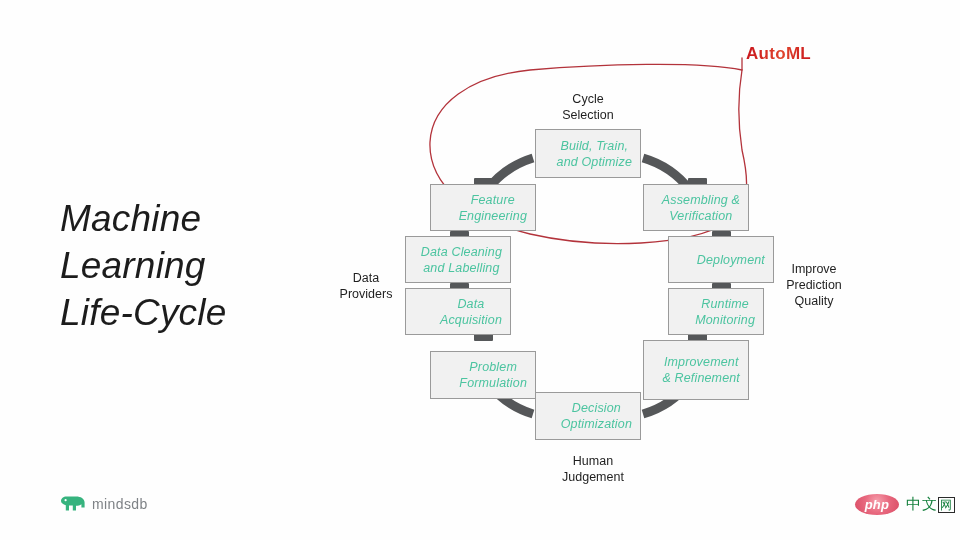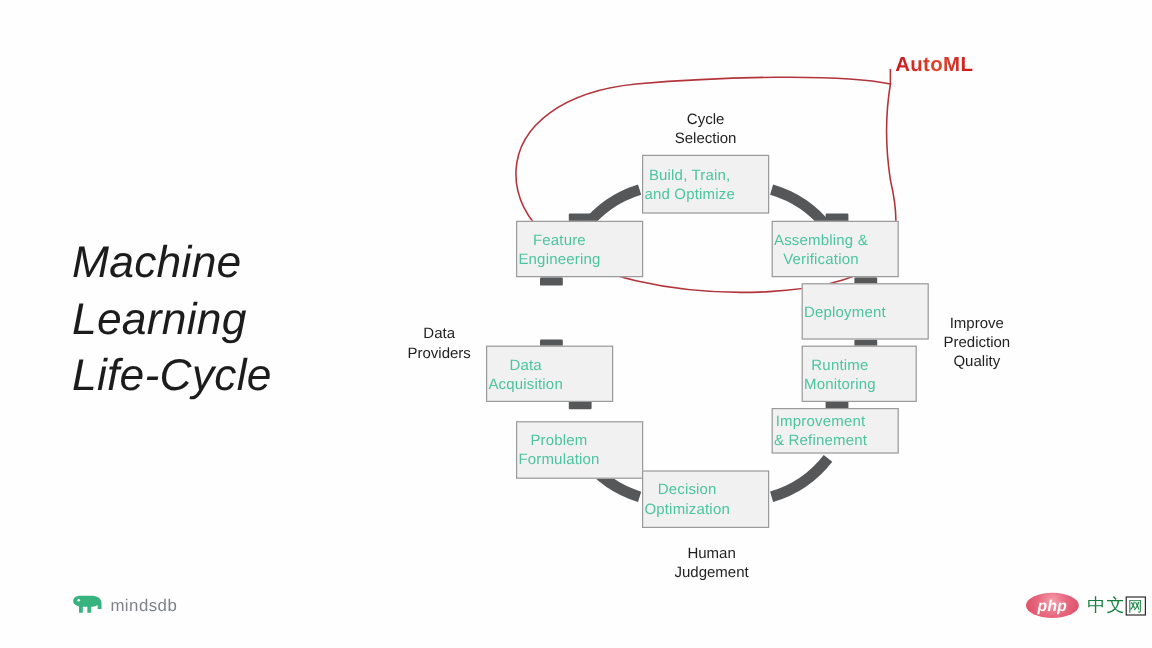--- a/index.html
+++ b/index.html
@@ -13,23 +13,23 @@
          font-size:37px;line-height:47px;letter-spacing:.2px;
          color:#1c1c1c;font-weight:400;}
   #title div{white-space:nowrap;font-style:italic;}
 
   
   #gfx{position:absolute;left:0;top:0;width:960px;height:540px;}
 
   
   .node{position:absolute;background:#f1f1f1;border:1px solid #9a9a9a;
         box-sizing:border-box;display:flex;align-items:center;
-        justify-content:flex-start;text-align:center;
+        justify-content:flex-end;text-align:center;
         color:#4cc4a0;font-size:12.5px;line-height:16px;
-        letter-spacing:.15px;padding:2px 1px;}
+        letter-spacing:.15px;padding:2px 8px;font-style:italic;}
   .node span{display:block;white-space:pre-line;}
 
   
   .tab{position:absolute;background:#555759;height:7px;width:19px;border-radius:1px;}
 
   
   .caption{position:absolute;color:#1f1f1f;font-size:12.5px;line-height:16px;
            text-align:center;white-space:pre-line;}
 
   
@@ -99,37 +99,41 @@
   <div class="node" style="left:535px;top:129px;width:106px;height:49px;">
     <span>Build, Train,
 and Optimize</span>
   </div>
 
   <div class="node" style="left:430px;top:184px;width:106px;height:47px;">
     <span>Feature
 Engineering</span>
   </div>
 
+  <div class="node" style="left:405px;top:236px;width:106px;height:47px;">
+    <span>Data Cleaning
+and Labelling</span>
+  </div>
 
   <div class="node" style="left:405px;top:288px;width:106px;height:47px;">
     <span>Data
 Acquisition</span>
   </div>
 
   <div class="node" style="left:430px;top:351px;width:106px;height:48px;">
     <span>Problem
 Formulation</span>
   </div>
 
   <div class="node" style="left:535px;top:392px;width:106px;height:48px;">
     <span>Decision
 Optimization</span>
   </div>
 
-  <div class="node" style="left:643px;top:340px;width:106px;height:38px;">
+  <div class="node" style="left:643px;top:340px;width:106px;height:60px;">
     <span>Improvement
 &amp; Refinement</span>
   </div>
 
   <div class="node" style="left:668px;top:288px;width:96px;height:47px;">
     <span>Runtime
 Monitoring</span>
   </div>
 
   <div class="node" style="left:668px;top:236px;width:106px;height:47px;">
|---|
◆ Task prompt ◆
Copy out all the data above exactly, minus the images.

◆ Result of the exercise ◆
--- a/index.html
+++ b/index.html
@@ -13,23 +13,23 @@
          font-size:37px;line-height:47px;letter-spacing:.2px;
          color:#1c1c1c;font-weight:400;}
   #title div{white-space:nowrap;font-style:italic;}
 
   
   #gfx{position:absolute;left:0;top:0;width:960px;height:540px;}
 
   
   .node{position:absolute;background:#f1f1f1;border:1px solid #9a9a9a;
         box-sizing:border-box;display:flex;align-items:center;
-        justify-content:flex-start;text-align:center;
+        justify-content:flex-end;text-align:center;
         color:#4cc4a0;font-size:12.5px;line-height:16px;
-        letter-spacing:.15px;padding:2px 1px;}
+        letter-spacing:.15px;padding:2px 8px;font-style:italic;}
   .node span{display:block;white-space:pre-line;}
 
   
   .tab{position:absolute;background:#555759;height:7px;width:19px;border-radius:1px;}
 
   
   .caption{position:absolute;color:#1f1f1f;font-size:12.5px;line-height:16px;
            text-align:center;white-space:pre-line;}
 
   
@@ -99,37 +99,41 @@
   <div class="node" style="left:535px;top:129px;width:106px;height:49px;">
     <span>Build, Train,
 and Optimize</span>
   </div>
 
   <div class="node" style="left:430px;top:184px;width:106px;height:47px;">
     <span>Feature
 Engineering</span>
   </div>
 
+  <div class="node" style="left:405px;top:236px;width:106px;height:47px;">
+    <span>Data Cleaning
+and Labelling</span>
+  </div>
 
   <div class="node" style="left:405px;top:288px;width:106px;height:47px;">
     <span>Data
 Acquisition</span>
   </div>
 
   <div class="node" style="left:430px;top:351px;width:106px;height:48px;">
     <span>Problem
 Formulation</span>
   </div>
 
   <div class="node" style="left:535px;top:392px;width:106px;height:48px;">
     <span>Decision
 Optimization</span>
   </div>
 
-  <div class="node" style="left:643px;top:340px;width:106px;height:38px;">
+  <div class="node" style="left:643px;top:340px;width:106px;height:60px;">
     <span>Improvement
 &amp; Refinement</span>
   </div>
 
   <div class="node" style="left:668px;top:288px;width:96px;height:47px;">
     <span>Runtime
 Monitoring</span>
   </div>
 
   <div class="node" style="left:668px;top:236px;width:106px;height:47px;">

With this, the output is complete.